Q: How did you first learn about your role on Low Winter Sun? What about it most prompted you to accept it?
A: I really liked the character. He’s really the type I like to play in that he has a very present, internal dialogue going on. He’s at war with himself as much as he is with other people, and what he doesn’t say is as important as what he does say. Also, the cast: Mark [Strong] is an actor that I’ve known for a long time. We’ve been in a couple of films together but only ever shared one scene, so this was a good opportunity to do some more work together.
Q: The show is based on a British miniseries. Have you watched it?
A: I didn’t watch the miniseries before I did the pilot, which kind of establishes what my character is like. I didn’t ultimately watch it until some six months later. I’m glad I saw it, though my interpretation is very different than Brian McCardie, who played Geddes in the original. It’s written differently: Even though we start in the same place, we end up in very different situations very quickly. I’m glad I watched it, but in reality it wouldn’t have offered me much help for the story we’re telling.
Q: Fans of AMC’s The Walking Dead will remember you from that show as Morgan Jones. Are there any similarities between the two characters?
A: These are very, very different characters. Morgan is a man in a surreal world having to find some kind of semblance of sanity. Joe Geddes is a different animal completely. He’s a Detroit cop.
Q: You’ve played cops before, and you also played a crook in the movie Snatch. Which do you enjoy playing more, cops or criminals?
A: They’re pretty much the same, aren’t they? Just different suits. My character’s job really doesn’t matter to me, whether they’re cops, crooks, strippers or construction workers. What’s much more important are the characters themselves.
VIDEO: Lennie James Looks Back on The Walking Dead and Ahead to Low Winter Sun
Q: Are British crime shows different from American ones?
A: They can be! The major difference between American cop shows and British ones is the gun. It makes a huge difference in the way we tell stories because in the main, British police officers do not carry a gun. In America they do, and in American shows, the gun becomes the great leveler. Ultimately the good guy shoots the bad guy; the gun delivers justice. Because we don’t have that in Britain, our shows look different. In an American show, if a police officer is chasing a perp who looks like he’s going to get away, the police officer draws his weapon and fires it. In British TV, if the perp gets away from the cop chasing him, he gets away. That’s the way our stories go, and it does have a fundamental difference in the way cop stories look and feel.

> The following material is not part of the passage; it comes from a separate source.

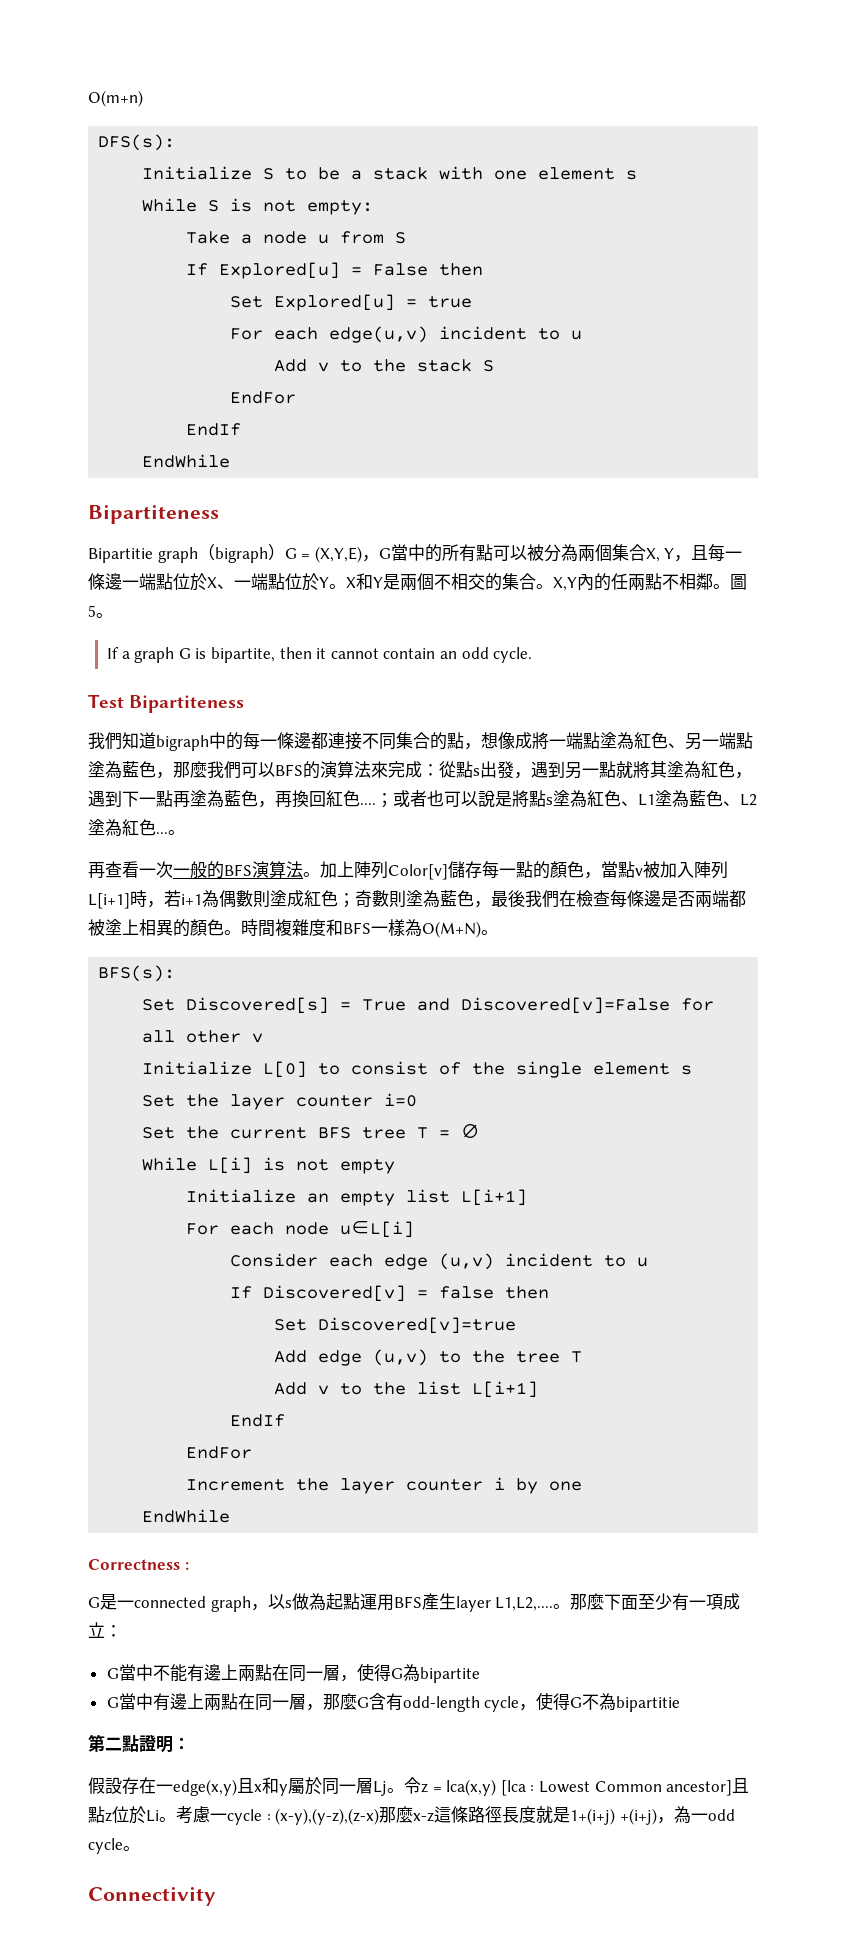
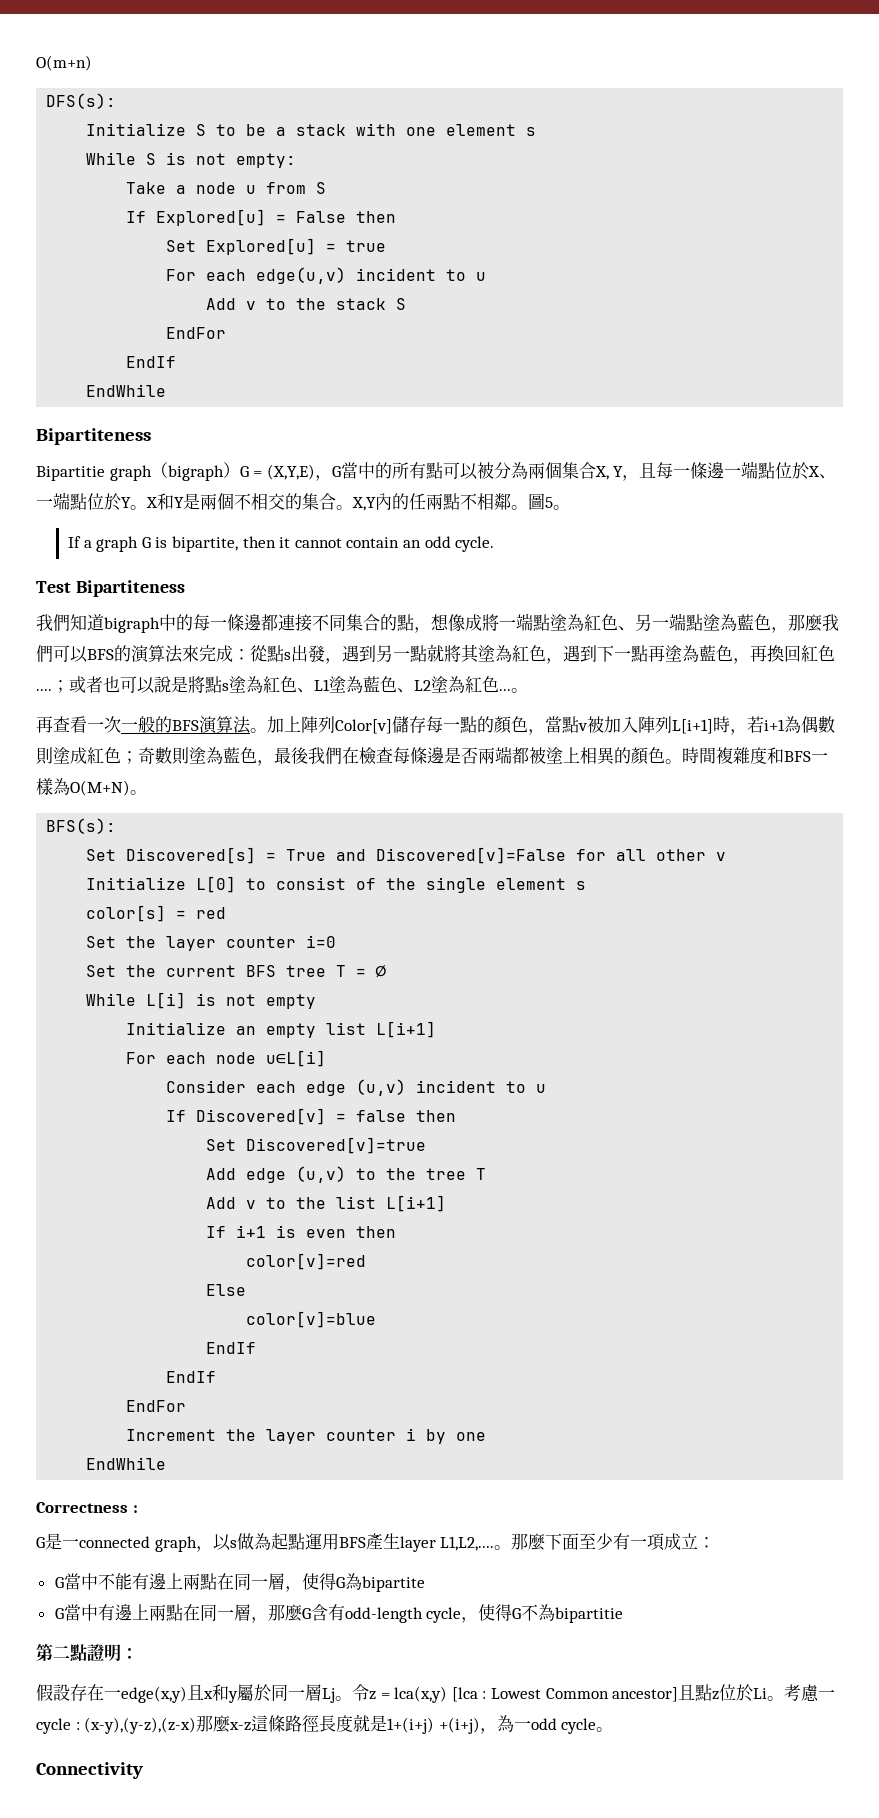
(693, 1070) none -> [86,905,227,922] // color[s] = red
(539, 1389) none -> [206,1225,397,1238] [246,1253,367,1270] [206,1284,247,1296] [246,1311,377,1328] [206,1342,257,1354] // If i+1 is even then // color[v]=red // Else // color[v]=blue // EndIf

Q: You were born in London. How did you go about mastering an American accent? Do detectives in Detroit have a particular way they speak that you needed to learn?
A: I came into it thinking not only about the city that my character lives in, but the job that my character does. To a certain extent, if you’re playing a police officer in homicide, in the course of your job you’re going to meeting people from all different strata of life. You’re going to have to be understood by all those different types of people. Your way of speaking adjusts. As for the Detroit accent, it’s a northern American city, and as far as the African-American component is concerned, it’s a city that’s on the path of the big migration from the South to the North, so there’s still a sense of its Southern roots in the accent.
Q: How have you enjoyed working in Detroit?
A: I have. We’ve been here for four months, and it’s a city that’s never less than interesting. It’s a great backdrop for our story, and it kind of mirrors our story in that it’s about people looking for a second chance. In some ways, Detroit is a city looking for another chance.